What to do —
Apart from any images, the entries are to be output exactly.

Input data —
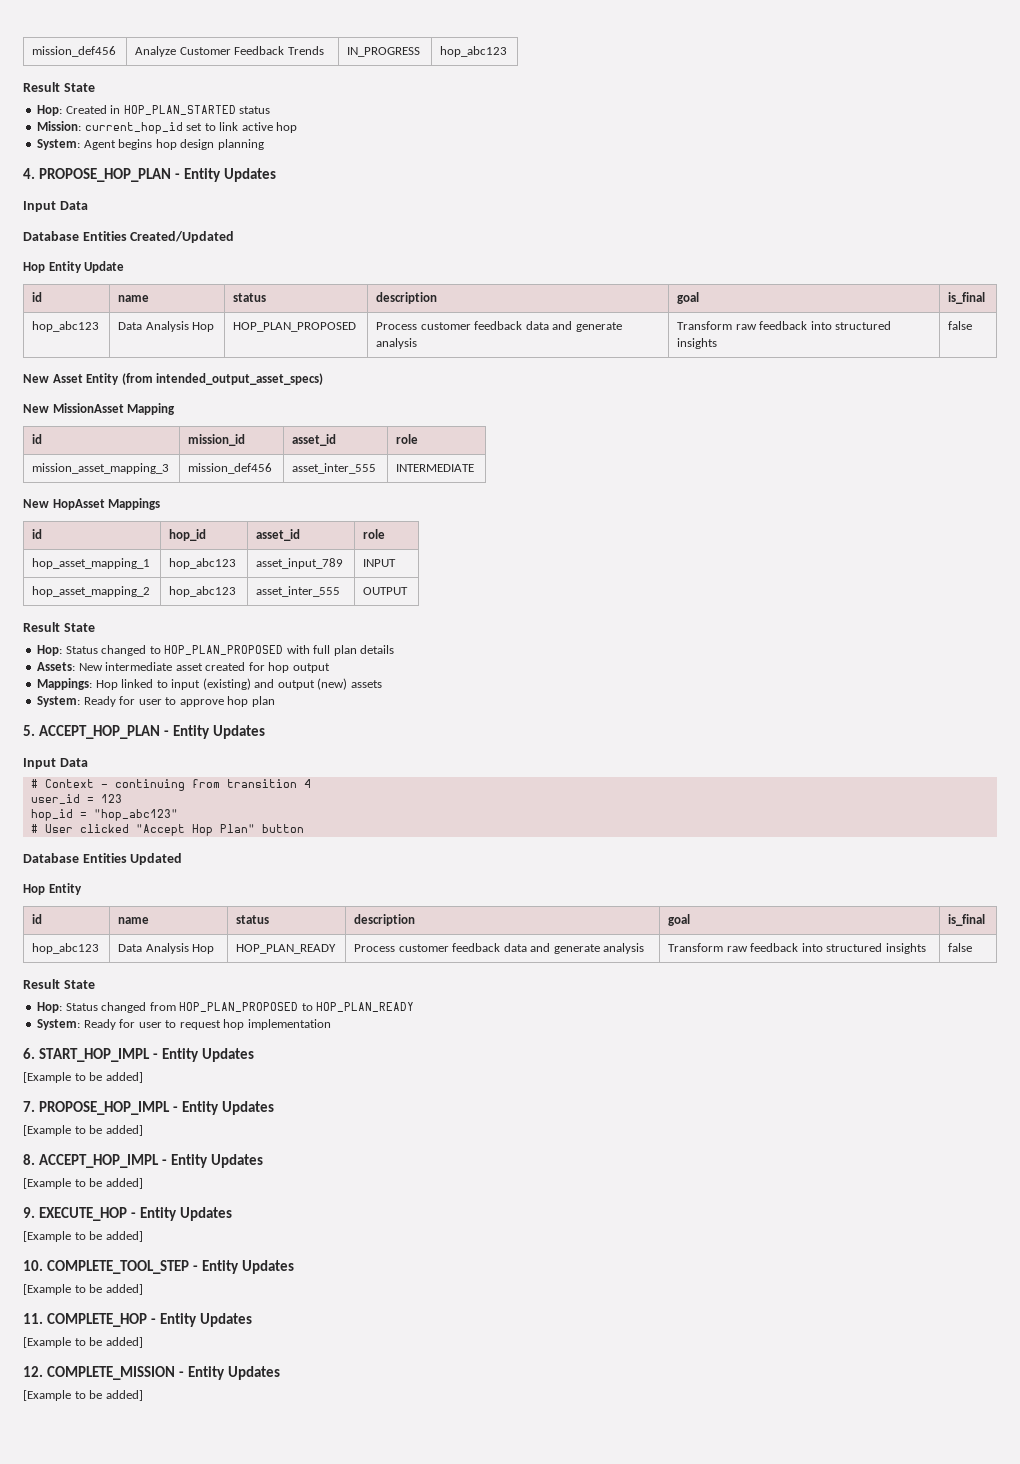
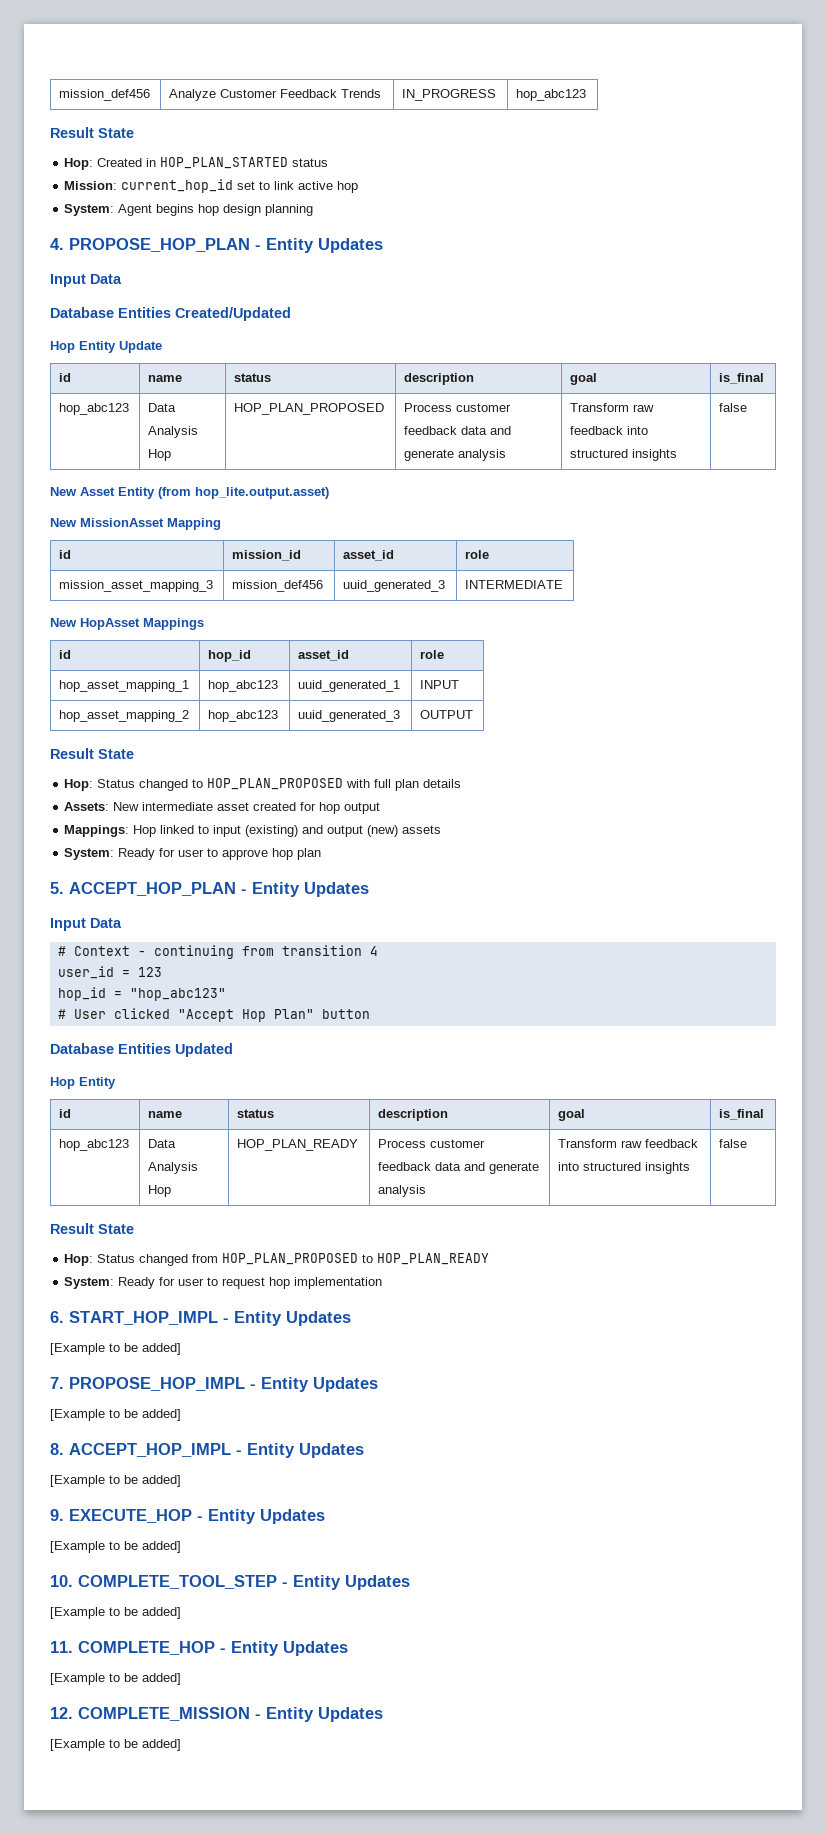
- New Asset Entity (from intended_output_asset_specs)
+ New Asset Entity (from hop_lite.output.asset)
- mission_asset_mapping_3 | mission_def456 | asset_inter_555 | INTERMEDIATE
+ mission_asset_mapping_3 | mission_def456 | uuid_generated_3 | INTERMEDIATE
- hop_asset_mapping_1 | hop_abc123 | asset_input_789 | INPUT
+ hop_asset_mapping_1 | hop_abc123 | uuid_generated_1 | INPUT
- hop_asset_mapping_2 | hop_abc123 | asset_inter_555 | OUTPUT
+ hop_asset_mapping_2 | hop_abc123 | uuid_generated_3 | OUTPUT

Response to this exercise —
- New Asset Entity (from intended_output_asset_specs)
+ New Asset Entity (from hop_lite.output.asset)
- mission_asset_mapping_3 | mission_def456 | asset_inter_555 | INTERMEDIATE
+ mission_asset_mapping_3 | mission_def456 | uuid_generated_3 | INTERMEDIATE
- hop_asset_mapping_1 | hop_abc123 | asset_input_789 | INPUT
+ hop_asset_mapping_1 | hop_abc123 | uuid_generated_1 | INPUT
- hop_asset_mapping_2 | hop_abc123 | asset_inter_555 | OUTPUT
+ hop_asset_mapping_2 | hop_abc123 | uuid_generated_3 | OUTPUT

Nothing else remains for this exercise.